# Exercise directions
Starting from the first line, transcribe the whole listing exactly.
================
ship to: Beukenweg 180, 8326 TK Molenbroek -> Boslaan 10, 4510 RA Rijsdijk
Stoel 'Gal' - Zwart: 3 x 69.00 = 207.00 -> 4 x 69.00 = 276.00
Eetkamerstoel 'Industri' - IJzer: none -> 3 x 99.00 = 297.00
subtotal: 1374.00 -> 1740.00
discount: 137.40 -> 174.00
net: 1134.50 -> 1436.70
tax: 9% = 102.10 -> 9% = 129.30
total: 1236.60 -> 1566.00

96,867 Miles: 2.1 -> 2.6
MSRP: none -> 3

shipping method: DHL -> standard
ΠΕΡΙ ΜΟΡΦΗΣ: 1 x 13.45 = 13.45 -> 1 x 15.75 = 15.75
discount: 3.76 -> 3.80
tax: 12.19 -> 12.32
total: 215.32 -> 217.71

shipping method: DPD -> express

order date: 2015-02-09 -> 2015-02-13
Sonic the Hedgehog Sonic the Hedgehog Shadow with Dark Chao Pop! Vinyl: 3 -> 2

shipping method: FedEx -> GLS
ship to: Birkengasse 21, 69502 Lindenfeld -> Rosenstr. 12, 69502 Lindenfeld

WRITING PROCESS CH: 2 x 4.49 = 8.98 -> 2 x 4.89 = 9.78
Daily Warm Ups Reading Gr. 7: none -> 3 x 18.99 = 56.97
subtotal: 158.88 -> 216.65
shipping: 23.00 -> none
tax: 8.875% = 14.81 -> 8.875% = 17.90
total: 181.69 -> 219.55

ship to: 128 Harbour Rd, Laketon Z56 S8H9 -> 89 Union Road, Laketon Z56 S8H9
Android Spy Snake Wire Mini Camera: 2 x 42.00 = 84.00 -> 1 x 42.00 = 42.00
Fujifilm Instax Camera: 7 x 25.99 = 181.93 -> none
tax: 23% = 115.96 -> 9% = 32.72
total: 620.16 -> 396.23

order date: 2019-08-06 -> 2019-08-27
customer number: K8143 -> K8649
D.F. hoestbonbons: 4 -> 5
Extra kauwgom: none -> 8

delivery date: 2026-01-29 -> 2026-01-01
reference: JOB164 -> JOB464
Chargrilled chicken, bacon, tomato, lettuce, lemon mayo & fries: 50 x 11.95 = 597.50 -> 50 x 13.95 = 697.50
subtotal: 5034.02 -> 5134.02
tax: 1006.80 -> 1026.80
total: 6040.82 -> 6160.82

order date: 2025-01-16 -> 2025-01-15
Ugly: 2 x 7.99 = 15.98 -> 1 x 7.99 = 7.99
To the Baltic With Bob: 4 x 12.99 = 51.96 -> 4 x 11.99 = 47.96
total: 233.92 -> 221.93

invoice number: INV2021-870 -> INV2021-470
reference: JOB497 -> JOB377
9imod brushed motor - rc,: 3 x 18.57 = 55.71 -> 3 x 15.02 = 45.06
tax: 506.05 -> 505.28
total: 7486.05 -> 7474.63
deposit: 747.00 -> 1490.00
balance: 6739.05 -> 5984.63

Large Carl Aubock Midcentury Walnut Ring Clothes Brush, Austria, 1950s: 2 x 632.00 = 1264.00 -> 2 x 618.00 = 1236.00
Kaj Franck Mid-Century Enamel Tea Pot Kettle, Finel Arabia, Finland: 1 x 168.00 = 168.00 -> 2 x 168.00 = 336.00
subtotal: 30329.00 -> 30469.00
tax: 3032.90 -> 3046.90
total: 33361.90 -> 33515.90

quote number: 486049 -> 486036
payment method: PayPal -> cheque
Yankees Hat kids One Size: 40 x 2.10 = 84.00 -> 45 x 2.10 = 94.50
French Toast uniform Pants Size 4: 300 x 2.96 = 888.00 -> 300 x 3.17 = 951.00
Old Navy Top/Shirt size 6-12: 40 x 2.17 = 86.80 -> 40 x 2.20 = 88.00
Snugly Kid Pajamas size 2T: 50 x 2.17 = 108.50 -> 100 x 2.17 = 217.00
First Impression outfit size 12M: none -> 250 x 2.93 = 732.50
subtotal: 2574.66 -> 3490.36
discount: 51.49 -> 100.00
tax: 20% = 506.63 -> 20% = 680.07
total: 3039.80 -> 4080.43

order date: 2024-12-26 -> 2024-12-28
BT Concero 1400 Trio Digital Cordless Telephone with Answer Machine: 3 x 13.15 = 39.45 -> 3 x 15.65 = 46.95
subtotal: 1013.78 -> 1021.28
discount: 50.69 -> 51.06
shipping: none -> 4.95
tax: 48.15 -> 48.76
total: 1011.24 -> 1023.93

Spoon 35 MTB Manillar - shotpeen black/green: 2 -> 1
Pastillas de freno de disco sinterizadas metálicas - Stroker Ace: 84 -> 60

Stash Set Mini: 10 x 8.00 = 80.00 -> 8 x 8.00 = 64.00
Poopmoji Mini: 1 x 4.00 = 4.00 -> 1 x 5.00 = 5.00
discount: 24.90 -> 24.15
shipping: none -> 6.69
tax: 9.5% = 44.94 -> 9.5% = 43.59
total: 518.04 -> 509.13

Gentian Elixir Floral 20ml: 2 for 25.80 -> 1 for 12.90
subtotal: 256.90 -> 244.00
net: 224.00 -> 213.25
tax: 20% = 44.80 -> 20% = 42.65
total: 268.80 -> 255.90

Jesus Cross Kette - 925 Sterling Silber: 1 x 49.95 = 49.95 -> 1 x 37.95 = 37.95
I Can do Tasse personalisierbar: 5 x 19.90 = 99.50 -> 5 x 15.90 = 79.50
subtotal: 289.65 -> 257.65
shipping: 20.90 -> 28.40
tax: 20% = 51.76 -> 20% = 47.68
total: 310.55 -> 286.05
================
# Task answer
ship to: Beukenweg 180, 8326 TK Molenbroek -> Boslaan 10, 4510 RA Rijsdijk
Stoel 'Gal' - Zwart: 3 x 69.00 = 207.00 -> 4 x 69.00 = 276.00
Eetkamerstoel 'Industri' - IJzer: none -> 3 x 99.00 = 297.00
subtotal: 1374.00 -> 1740.00
discount: 137.40 -> 174.00
net: 1134.50 -> 1436.70
tax: 9% = 102.10 -> 9% = 129.30
total: 1236.60 -> 1566.00

96,867 Miles: 2.1 -> 2.6
MSRP: none -> 3

shipping method: DHL -> standard
ΠΕΡΙ ΜΟΡΦΗΣ: 1 x 13.45 = 13.45 -> 1 x 15.75 = 15.75
discount: 3.76 -> 3.80
tax: 12.19 -> 12.32
total: 215.32 -> 217.71

shipping method: DPD -> express

order date: 2015-02-09 -> 2015-02-13
Sonic the Hedgehog Sonic the Hedgehog Shadow with Dark Chao Pop! Vinyl: 3 -> 2

shipping method: FedEx -> GLS
ship to: Birkengasse 21, 69502 Lindenfeld -> Rosenstr. 12, 69502 Lindenfeld

WRITING PROCESS CH: 2 x 4.49 = 8.98 -> 2 x 4.89 = 9.78
Daily Warm Ups Reading Gr. 7: none -> 3 x 18.99 = 56.97
subtotal: 158.88 -> 216.65
shipping: 23.00 -> none
tax: 8.875% = 14.81 -> 8.875% = 17.90
total: 181.69 -> 219.55

ship to: 128 Harbour Rd, Laketon Z56 S8H9 -> 89 Union Road, Laketon Z56 S8H9
Android Spy Snake Wire Mini Camera: 2 x 42.00 = 84.00 -> 1 x 42.00 = 42.00
Fujifilm Instax Camera: 7 x 25.99 = 181.93 -> none
tax: 23% = 115.96 -> 9% = 32.72
total: 620.16 -> 396.23

order date: 2019-08-06 -> 2019-08-27
customer number: K8143 -> K8649
D.F. hoestbonbons: 4 -> 5
Extra kauwgom: none -> 8

delivery date: 2026-01-29 -> 2026-01-01
reference: JOB164 -> JOB464
Chargrilled chicken, bacon, tomato, lettuce, lemon mayo & fries: 50 x 11.95 = 597.50 -> 50 x 13.95 = 697.50
subtotal: 5034.02 -> 5134.02
tax: 1006.80 -> 1026.80
total: 6040.82 -> 6160.82

order date: 2025-01-16 -> 2025-01-15
Ugly: 2 x 7.99 = 15.98 -> 1 x 7.99 = 7.99
To the Baltic With Bob: 4 x 12.99 = 51.96 -> 4 x 11.99 = 47.96
total: 233.92 -> 221.93

invoice number: INV2021-870 -> INV2021-470
reference: JOB497 -> JOB377
9imod brushed motor - rc,: 3 x 18.57 = 55.71 -> 3 x 15.02 = 45.06
tax: 506.05 -> 505.28
total: 7486.05 -> 7474.63
deposit: 747.00 -> 1490.00
balance: 6739.05 -> 5984.63

Large Carl Aubock Midcentury Walnut Ring Clothes Brush, Austria, 1950s: 2 x 632.00 = 1264.00 -> 2 x 618.00 = 1236.00
Kaj Franck Mid-Century Enamel Tea Pot Kettle, Finel Arabia, Finland: 1 x 168.00 = 168.00 -> 2 x 168.00 = 336.00
subtotal: 30329.00 -> 30469.00
tax: 3032.90 -> 3046.90
total: 33361.90 -> 33515.90

quote number: 486049 -> 486036
payment method: PayPal -> cheque
Yankees Hat kids One Size: 40 x 2.10 = 84.00 -> 45 x 2.10 = 94.50
French Toast uniform Pants Size 4: 300 x 2.96 = 888.00 -> 300 x 3.17 = 951.00
Old Navy Top/Shirt size 6-12: 40 x 2.17 = 86.80 -> 40 x 2.20 = 88.00
Snugly Kid Pajamas size 2T: 50 x 2.17 = 108.50 -> 100 x 2.17 = 217.00
First Impression outfit size 12M: none -> 250 x 2.93 = 732.50
subtotal: 2574.66 -> 3490.36
discount: 51.49 -> 100.00
tax: 20% = 506.63 -> 20% = 680.07
total: 3039.80 -> 4080.43

order date: 2024-12-26 -> 2024-12-28
BT Concero 1400 Trio Digital Cordless Telephone with Answer Machine: 3 x 13.15 = 39.45 -> 3 x 15.65 = 46.95
subtotal: 1013.78 -> 1021.28
discount: 50.69 -> 51.06
shipping: none -> 4.95
tax: 48.15 -> 48.76
total: 1011.24 -> 1023.93

Spoon 35 MTB Manillar - shotpeen black/green: 2 -> 1
Pastillas de freno de disco sinterizadas metálicas - Stroker Ace: 84 -> 60

Stash Set Mini: 10 x 8.00 = 80.00 -> 8 x 8.00 = 64.00
Poopmoji Mini: 1 x 4.00 = 4.00 -> 1 x 5.00 = 5.00
discount: 24.90 -> 24.15
shipping: none -> 6.69
tax: 9.5% = 44.94 -> 9.5% = 43.59
total: 518.04 -> 509.13

Gentian Elixir Floral 20ml: 2 for 25.80 -> 1 for 12.90
subtotal: 256.90 -> 244.00
net: 224.00 -> 213.25
tax: 20% = 44.80 -> 20% = 42.65
total: 268.80 -> 255.90

Jesus Cross Kette - 925 Sterling Silber: 1 x 49.95 = 49.95 -> 1 x 37.95 = 37.95
I Can do Tasse personalisierbar: 5 x 19.90 = 99.50 -> 5 x 15.90 = 79.50
subtotal: 289.65 -> 257.65
shipping: 20.90 -> 28.40
tax: 20% = 51.76 -> 20% = 47.68
total: 310.55 -> 286.05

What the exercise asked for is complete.